TOKYO (Reuters) - Apple Inc’s disappointing third quarter was nowhere in evidence in Japan, where sales increased more than 40 percent as the highly anticipated launch of the new iPhone by Japan’s biggest mobile firm boosted sales - at rival carriers.
Japan accounted for nearly 10 percent of Apple’s global revenue in July-September, its gadget-loving consumers enticed by discounts and cash-backs from carriers under threat as industry leader NTT DoCoMo Inc finally began selling the iPhone after years of foot-dragging.
For Apple, that price competition has helped to cement iPhone’s dominance in the market.
“Japan is Apple country,” said Serkan Toto, a Tokyo-based technology consultant. “(It) was positioned as a cool gadget to have, not because of its advanced features - it doesn’t have a lot of things feature phones have, no e-Wallet, no digital TV tuner - it’s a lifestyle product.”
The California-based company is considered well placed to extend its lead in Japan over Samsung Electronics, whose Galaxy smartphones dominate in China and Europe, after DoCoMo’s entry helped boost the iPhone’s share to a record 34 percent in September, according to Counterpoint Technology Marketing Research.
Ironically, DoCoMo was not the main beneficiary - at least not yet - from its leap into the iPhone market.
The carrier’s net subscriptions fell 66,800 in September, its biggest monthly loss ever, while rivals KDDI Corp and SoftBank Corp each had net gains of about a quarter of a million, company data showed. The data also showed DoCoMo lost a net 133,100 of its subscribers to rival carriers, while the other two posted net gains.
4-WEEK WAIT FOR GOLD 5S
While the carriers battle it out for market share, however, Apple is sitting pretty.
“Japan is already one of the best countries for Apple in terms of iPhone market share before NTT DoCoMo started to sell, and its share could reach half of (all) smartphones, if all the major three carriers continue to sell as they have been doing,” said Atsuro Sato, senior research analyst at Gartner, who tied the iPhone’s popularity in part to aggressive pricing campaigns.
But it wasn’t the 5S, which customers still must wait two weeks to buy in Japan - or four weeks for the gold version - that sold best after the launch.
Those long waits spurred many smartphone buyers to opt for the ‘older’ iPhone 5, drawn by the deals and discounts that DoCoMo’s rivals offered to protect their market share. As a new iPhone vendor, DoCoMo has no older iPhones in stock.

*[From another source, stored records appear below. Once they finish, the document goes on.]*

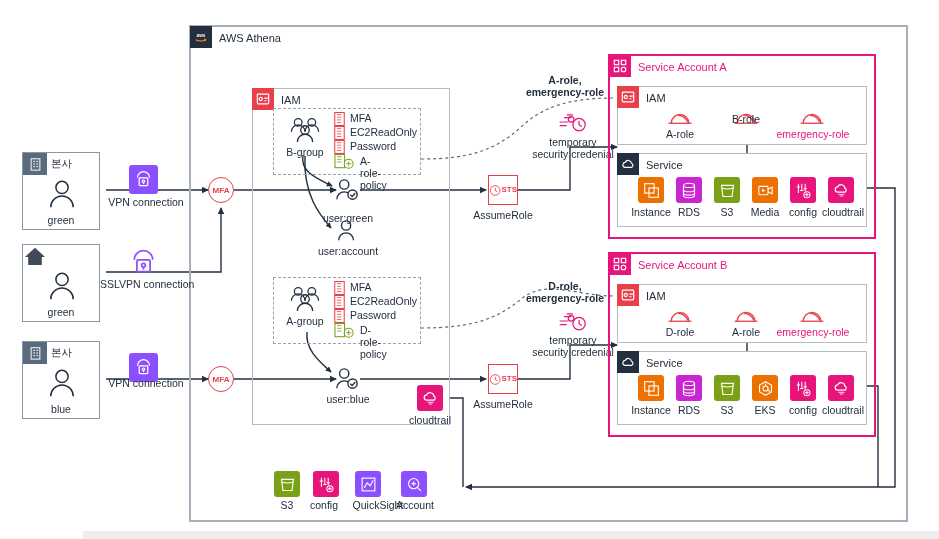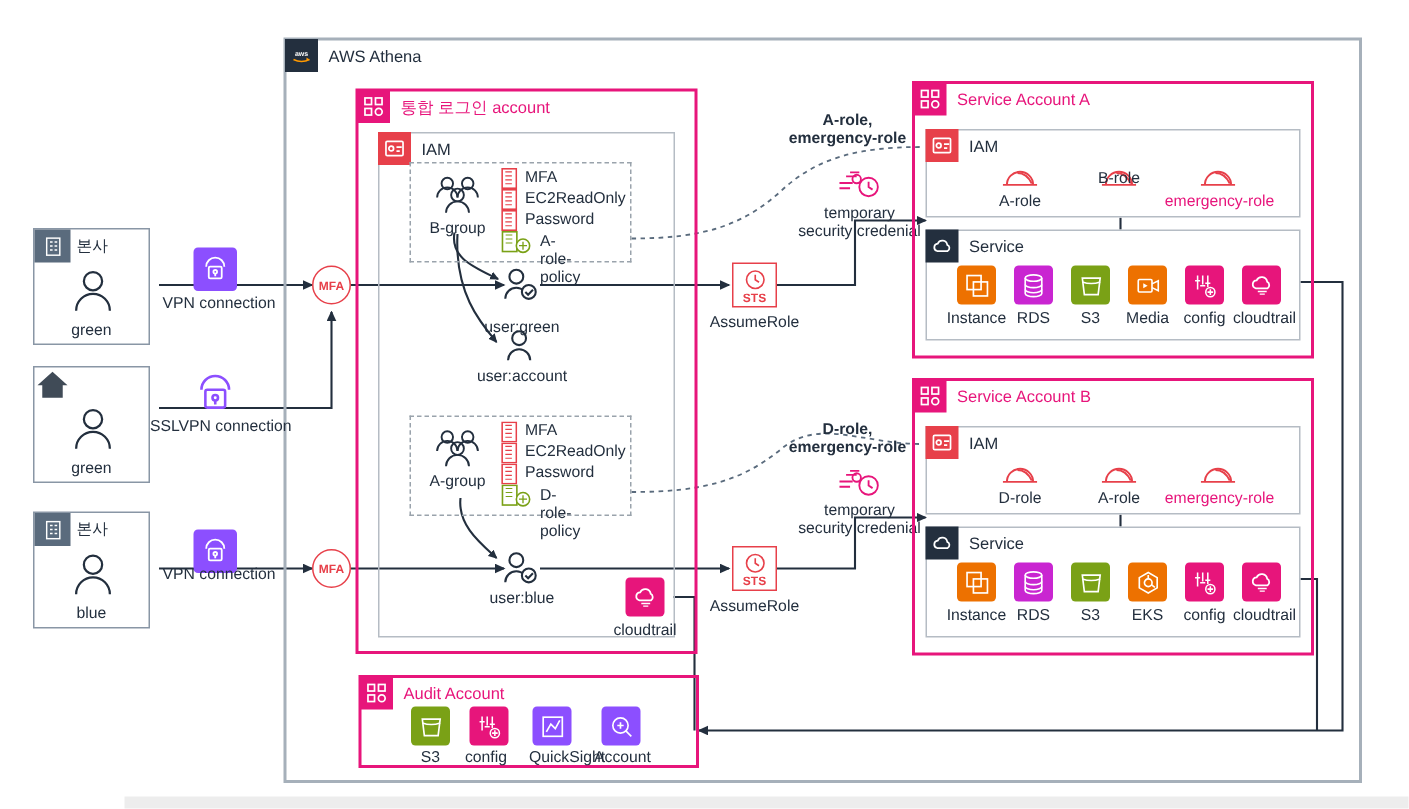"통합 로그인 account" div.box { html: <div> <div> <svg> <rect></rect> <rect></rect> <rect></rect> <circle></circle> </svg> </div> <div>통합 로그인 account</div> </div> -> none }
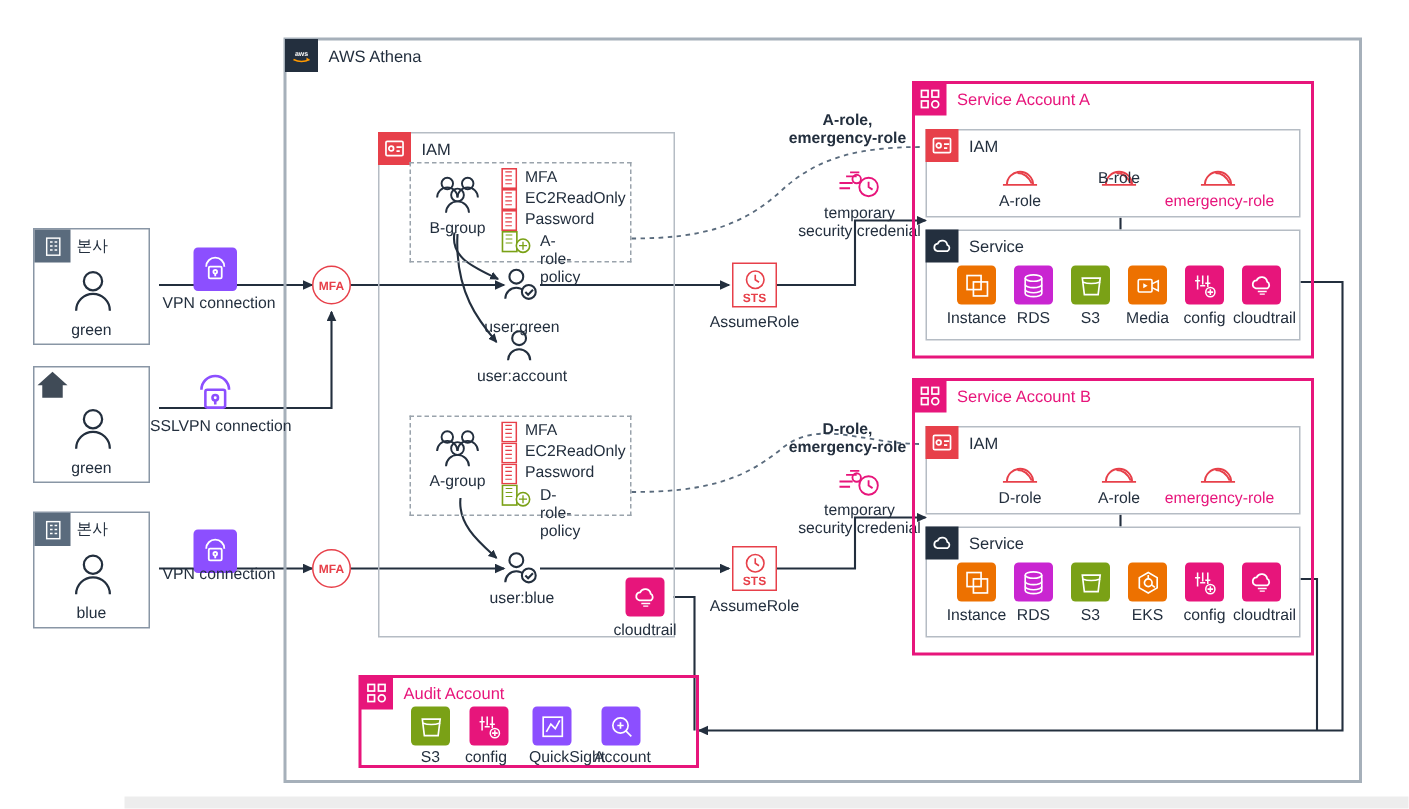"STS" .sts-badge { flex-direction: column -> row }
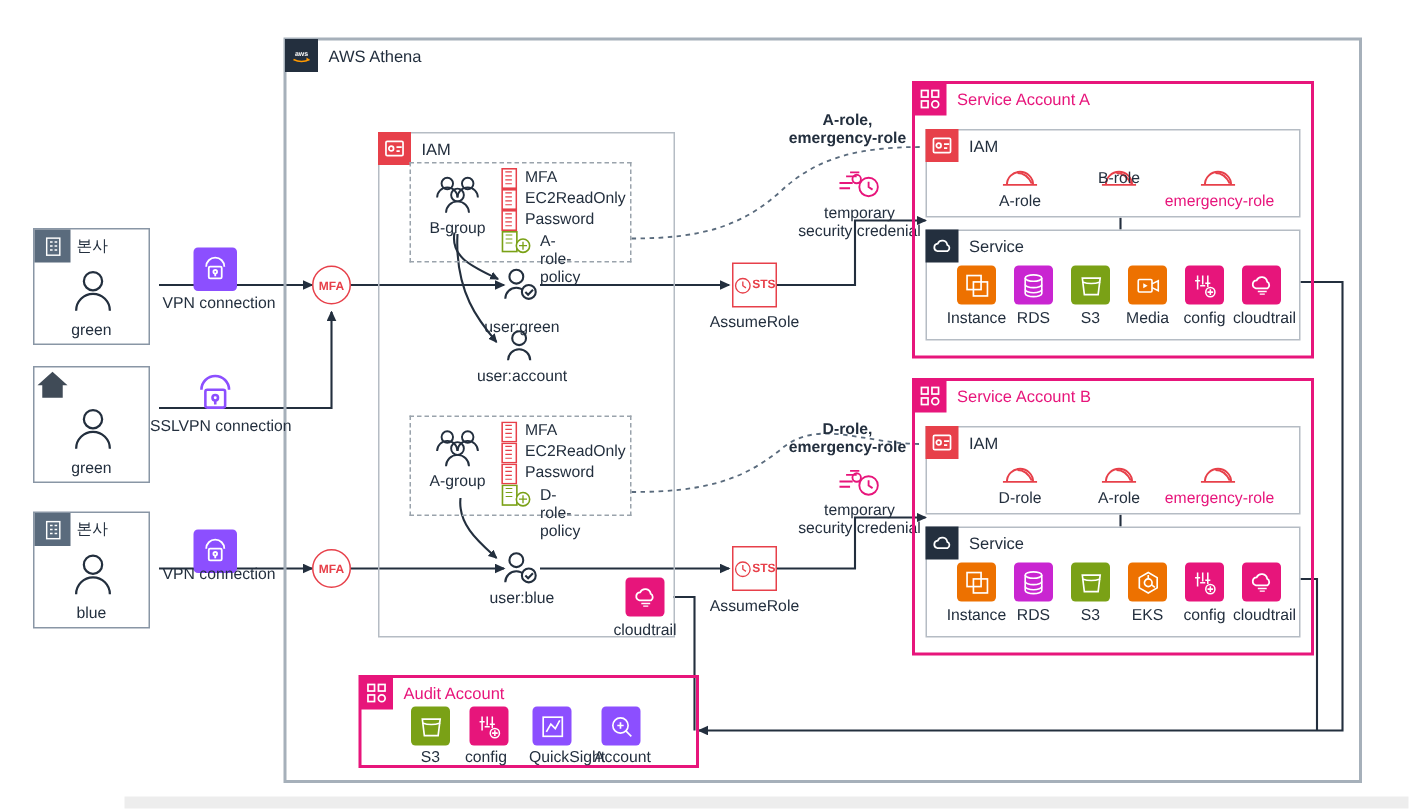"Audit Account" div.box { html: <div> <div> <svg> <rect></rect> <rect></rect> <rect></rect> <circle></circle> </svg> </div> <div>Audit Account</div> </div> -> none }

SoftBank, for example, is offering 21,000 yen ($210) in cash back for customers buying the iPhone 5.
Analysts not only see potential for Apple to boost its market share, but also for the smartphone market overall to grow faster than in other developed economies. Its smartphone penetration is still relatively low, at 25 percent against 55 percent in the United States, according to One Mobile Research, a project commissioned by Google Inc.
Cutting-edge features such as streamed TV, animated email and electronic payments were available on Japanese mobile phones well before the advent of smartphones.
The crowded ranks of Japan’s smartphone makers have also seen a shakeout in recent months, in part as DoCoMo has focused on a few models for its sales promotions, such as Sony Corp’s Xperia handsets. Sony was the second-biggest smartphone maker in Japan in April-June, according to IDC.
For DoCoMo, while the 5S launch caught it flat-footed when stocks ran low and rivals were able to grab business by offering discounted older models, the embrace of the iPhone is beginning to staunch an exodus of customers to rival carriers.
“The iPhone effect is clearly working,” NTT DoCoMo’s CEO Kaoru Kato said on Friday, when the company announced quarterly earnings. [ID:nXB12WHYU6] “The number of users who have shifted to other carriers has fallen 30 percent from last year.”
Kato said the iPhone would help the company reach its full-year handset sales target of 24.5 million, making up the shortfall of the first half, when it shifted 10.5 million units.